China’s military strategy, as outlined in its 2015 defense white paper China’s Military Strategy and further delineated in the latest iteration of the PLA National Defense University’s Science of Strategy , is to build strong, combat-effective armed forces capable of winning regional conflicts and employing integrated, real-time C2 networks. Throughout 2018, China’s leaders stressed these tenets with a particular emphasis on developing a military that can fight and win.

> The 2015 defense white paper also echoed themes from previous publications, reflecting a growing emphasis on the importance of the maritime domain, the PLA Air Force’s shift towards offensive operations, the PLA Army’s long-distance mobility operations, and the need for superiority in the information domain, including through space and cyber operations. Typically released every two years, China did not release a new defense white paper in 2017 or 2018.

> In 2018, the PLA promulgated a new Outline of Military Training and Evaluation that emphasized realistic and joint training across all warfare domains, addressed changes in the PLA following recent military reforms, incorporated a global perspective, and covered missions and tasks aimed at “strong military opponents.” The new outline also implemented standards for training that rely on the experiences of foreign militaries and absorbs the methods those militaries use.

The PLA is pursuing an ambitious modernization program that aligns with China’s two centenary goals. China’s military leaders want to achieve mechanization and make “major progress” toward informatization by 2020, ahead of the first centenary goal. The concept of “informatization” figures prominently in PLA writings and is roughly analogous to the U.S. military’s concept of “net-centric” capability: a force’s ability to use advanced information technology and communications systems to gain operational advantage over an adversary. PLA writings highlight the benefit of near real-time shared awareness of the battlefield in enabling quick, unified effort to seize tactical opportunities. They also seek to complete military modernization by 2035 and become a “world-class” military by the second centenary goal of 2049. Although China has not defined what that means, some observers have interpreted it as meaning developing capabilities on par with other global militaries, especially the United States.

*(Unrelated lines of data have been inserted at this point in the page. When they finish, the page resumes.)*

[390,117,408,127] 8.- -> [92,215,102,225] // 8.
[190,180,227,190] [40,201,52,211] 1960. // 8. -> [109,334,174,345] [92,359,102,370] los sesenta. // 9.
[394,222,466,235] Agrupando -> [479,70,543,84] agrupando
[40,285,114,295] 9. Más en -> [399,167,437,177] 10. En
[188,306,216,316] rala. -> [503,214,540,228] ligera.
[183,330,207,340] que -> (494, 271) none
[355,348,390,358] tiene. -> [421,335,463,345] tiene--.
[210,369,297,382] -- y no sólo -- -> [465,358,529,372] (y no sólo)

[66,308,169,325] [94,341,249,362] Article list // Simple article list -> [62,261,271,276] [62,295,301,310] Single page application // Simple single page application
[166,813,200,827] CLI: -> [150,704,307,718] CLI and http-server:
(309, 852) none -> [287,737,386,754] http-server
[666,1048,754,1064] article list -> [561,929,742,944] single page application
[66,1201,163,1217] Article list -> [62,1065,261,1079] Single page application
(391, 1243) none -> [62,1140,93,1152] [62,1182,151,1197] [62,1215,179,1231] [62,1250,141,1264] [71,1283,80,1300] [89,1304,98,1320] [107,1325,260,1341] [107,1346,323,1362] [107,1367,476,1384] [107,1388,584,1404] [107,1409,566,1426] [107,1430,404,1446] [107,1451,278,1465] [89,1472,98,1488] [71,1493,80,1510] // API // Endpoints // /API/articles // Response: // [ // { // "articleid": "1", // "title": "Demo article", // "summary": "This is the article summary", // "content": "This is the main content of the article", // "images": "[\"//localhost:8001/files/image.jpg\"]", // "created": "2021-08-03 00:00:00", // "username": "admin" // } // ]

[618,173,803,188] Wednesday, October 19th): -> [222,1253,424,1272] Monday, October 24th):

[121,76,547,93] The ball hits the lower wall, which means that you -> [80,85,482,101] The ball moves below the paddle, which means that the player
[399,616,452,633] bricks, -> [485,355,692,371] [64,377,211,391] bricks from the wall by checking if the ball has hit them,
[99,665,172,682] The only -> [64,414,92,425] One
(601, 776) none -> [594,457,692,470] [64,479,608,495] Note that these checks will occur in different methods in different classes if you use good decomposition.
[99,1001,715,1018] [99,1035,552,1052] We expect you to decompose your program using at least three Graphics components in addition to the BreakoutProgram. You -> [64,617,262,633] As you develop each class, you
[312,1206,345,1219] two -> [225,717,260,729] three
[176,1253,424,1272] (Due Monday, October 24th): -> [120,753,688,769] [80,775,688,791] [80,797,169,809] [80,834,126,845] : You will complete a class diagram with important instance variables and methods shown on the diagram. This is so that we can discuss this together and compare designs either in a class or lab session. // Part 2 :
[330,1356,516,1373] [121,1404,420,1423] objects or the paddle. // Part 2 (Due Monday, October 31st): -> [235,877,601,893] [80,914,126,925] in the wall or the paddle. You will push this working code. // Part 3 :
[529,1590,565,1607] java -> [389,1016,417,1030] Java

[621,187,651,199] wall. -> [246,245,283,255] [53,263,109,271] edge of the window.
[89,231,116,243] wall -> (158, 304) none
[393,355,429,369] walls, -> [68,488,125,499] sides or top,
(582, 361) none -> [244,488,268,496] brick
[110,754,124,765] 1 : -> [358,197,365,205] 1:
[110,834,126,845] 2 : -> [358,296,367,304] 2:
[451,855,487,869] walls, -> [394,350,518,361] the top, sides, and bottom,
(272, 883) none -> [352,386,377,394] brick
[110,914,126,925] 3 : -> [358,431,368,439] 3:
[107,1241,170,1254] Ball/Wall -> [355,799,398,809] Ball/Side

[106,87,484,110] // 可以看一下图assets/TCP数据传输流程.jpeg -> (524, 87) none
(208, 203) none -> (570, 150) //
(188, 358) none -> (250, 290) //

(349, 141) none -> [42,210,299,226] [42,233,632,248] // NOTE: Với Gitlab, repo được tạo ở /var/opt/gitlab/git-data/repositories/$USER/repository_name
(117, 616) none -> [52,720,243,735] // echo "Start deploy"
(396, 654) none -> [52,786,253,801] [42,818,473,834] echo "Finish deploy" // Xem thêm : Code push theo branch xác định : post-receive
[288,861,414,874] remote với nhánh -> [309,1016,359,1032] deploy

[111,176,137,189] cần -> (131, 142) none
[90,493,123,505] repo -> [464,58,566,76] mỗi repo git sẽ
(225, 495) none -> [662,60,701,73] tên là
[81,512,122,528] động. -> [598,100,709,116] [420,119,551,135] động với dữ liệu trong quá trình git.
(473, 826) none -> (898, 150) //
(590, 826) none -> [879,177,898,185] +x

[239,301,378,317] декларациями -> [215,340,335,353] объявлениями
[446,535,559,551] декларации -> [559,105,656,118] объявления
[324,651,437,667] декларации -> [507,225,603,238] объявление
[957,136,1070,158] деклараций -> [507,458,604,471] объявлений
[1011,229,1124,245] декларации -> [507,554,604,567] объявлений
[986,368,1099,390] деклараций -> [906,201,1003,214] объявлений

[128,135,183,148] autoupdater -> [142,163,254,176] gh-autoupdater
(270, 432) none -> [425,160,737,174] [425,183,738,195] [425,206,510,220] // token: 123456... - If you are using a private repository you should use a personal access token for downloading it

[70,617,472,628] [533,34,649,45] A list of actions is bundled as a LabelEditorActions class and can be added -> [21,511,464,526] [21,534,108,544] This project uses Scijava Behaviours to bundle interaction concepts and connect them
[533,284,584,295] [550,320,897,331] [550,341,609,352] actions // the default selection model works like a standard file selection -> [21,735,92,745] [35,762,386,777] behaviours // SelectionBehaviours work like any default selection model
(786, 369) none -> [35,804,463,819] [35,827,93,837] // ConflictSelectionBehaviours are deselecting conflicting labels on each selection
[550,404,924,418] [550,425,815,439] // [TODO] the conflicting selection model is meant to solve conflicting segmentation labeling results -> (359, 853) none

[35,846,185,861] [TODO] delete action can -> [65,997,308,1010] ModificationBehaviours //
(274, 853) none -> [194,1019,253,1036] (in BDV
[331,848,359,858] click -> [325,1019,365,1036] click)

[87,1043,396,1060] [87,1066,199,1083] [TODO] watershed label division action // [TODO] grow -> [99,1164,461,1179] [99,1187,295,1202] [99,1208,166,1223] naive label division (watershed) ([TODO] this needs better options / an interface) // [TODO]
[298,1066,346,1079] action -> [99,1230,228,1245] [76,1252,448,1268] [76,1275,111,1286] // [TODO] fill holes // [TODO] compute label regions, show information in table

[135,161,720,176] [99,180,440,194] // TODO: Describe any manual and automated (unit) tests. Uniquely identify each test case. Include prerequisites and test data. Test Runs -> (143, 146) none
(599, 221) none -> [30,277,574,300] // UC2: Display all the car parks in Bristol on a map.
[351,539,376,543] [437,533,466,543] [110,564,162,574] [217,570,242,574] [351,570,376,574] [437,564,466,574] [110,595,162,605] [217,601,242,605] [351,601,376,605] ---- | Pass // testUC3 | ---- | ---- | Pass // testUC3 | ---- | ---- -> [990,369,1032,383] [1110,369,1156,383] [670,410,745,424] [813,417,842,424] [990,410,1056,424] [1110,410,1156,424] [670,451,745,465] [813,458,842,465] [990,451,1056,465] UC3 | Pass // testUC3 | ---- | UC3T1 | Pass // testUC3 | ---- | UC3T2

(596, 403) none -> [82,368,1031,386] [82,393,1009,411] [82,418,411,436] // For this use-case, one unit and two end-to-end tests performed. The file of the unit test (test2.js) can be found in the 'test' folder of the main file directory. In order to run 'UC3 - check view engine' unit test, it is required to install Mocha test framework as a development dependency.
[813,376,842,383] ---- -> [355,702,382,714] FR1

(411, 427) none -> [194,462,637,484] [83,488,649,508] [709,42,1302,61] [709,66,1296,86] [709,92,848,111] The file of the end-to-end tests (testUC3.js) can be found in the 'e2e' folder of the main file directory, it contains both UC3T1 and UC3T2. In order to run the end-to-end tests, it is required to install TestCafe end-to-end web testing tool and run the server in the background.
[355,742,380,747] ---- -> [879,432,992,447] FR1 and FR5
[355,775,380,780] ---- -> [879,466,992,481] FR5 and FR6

Military Strategic Guidelines. In 2015, China’s leadership directed the PLA to be capable of fighting and winning “informatized local wars” with an elevated emphasis on “maritime military struggle,” adjusting its guidance on the type of war the PLA should be prepared to fight. China promulgated this revision through its “military strategic

guidelines,” the top-level directives derived from China’s military strategy that prescribe concepts, assess threats, and set priorities for planning, force posture, and modernization. This update indicates China expects significant elements of a modern conflict to occur at sea.

> China’s leadership has adjusted its national military strategic guidelines about how to fight local wars two other times since the fall of the Soviet Union. In 1993, Jiang Zemin directed the PLA to prepare for local war under modern, high-tech conditions after observing U.S. military operations in the Gulf War. In 2004, Hu Jintao ordered the military to focus on winning “local war under informatized conditions.”

> Taiwan persistently remains the PLA’s main “strategic direction,” one of the geographic areas the leadership identifies as having strategic importance, in authoritative military publications. Other strategic directions include the East China Sea, the South China Sea, and China’s borders with India and North Korea. PLA reforms have oriented each new theater command toward a specific strategic direction.

> In 2015, China’s military strategy outlined eight “strategic tasks,” or types of missions the PLA must be ready to execute: safeguard the sovereignty of China’s territory; safeguard national unification; safeguard China’s interests in new domains such as space and cyberspace; maintain strategic deterrence; participate in international security cooperation; maintain China’s political security and social stability; and conduct emergency rescue, disaster relief, and “rights and interest protection” missions.

Active Defense. China characterizes its military strategy as one of “active defense,” a concept it describes as strategically defensive but operationally offensive. It is rooted in a commitment not to initiate armed conflict, but to respond robustly if an adversary challenges China’s national unity, territorial sovereignty, or interests. According to this concept, China may conduct defensive counterattacks by responding to an attack or striking pre-emptively to disrupt an adversary’s preparations to attack. The PLA interprets active defense to include both de-escalation and seizing the initiative. Active defense is enshrined in the 2015 National Security Law and is included in the PLA’s major strategy documents. President Xi’s speech during the PLA’s 90th anniversary parade in 2017 further highlighted that China would never conduct “invasion and expansion,” but also would never permit “any piece of Chinese territory” to separate from China.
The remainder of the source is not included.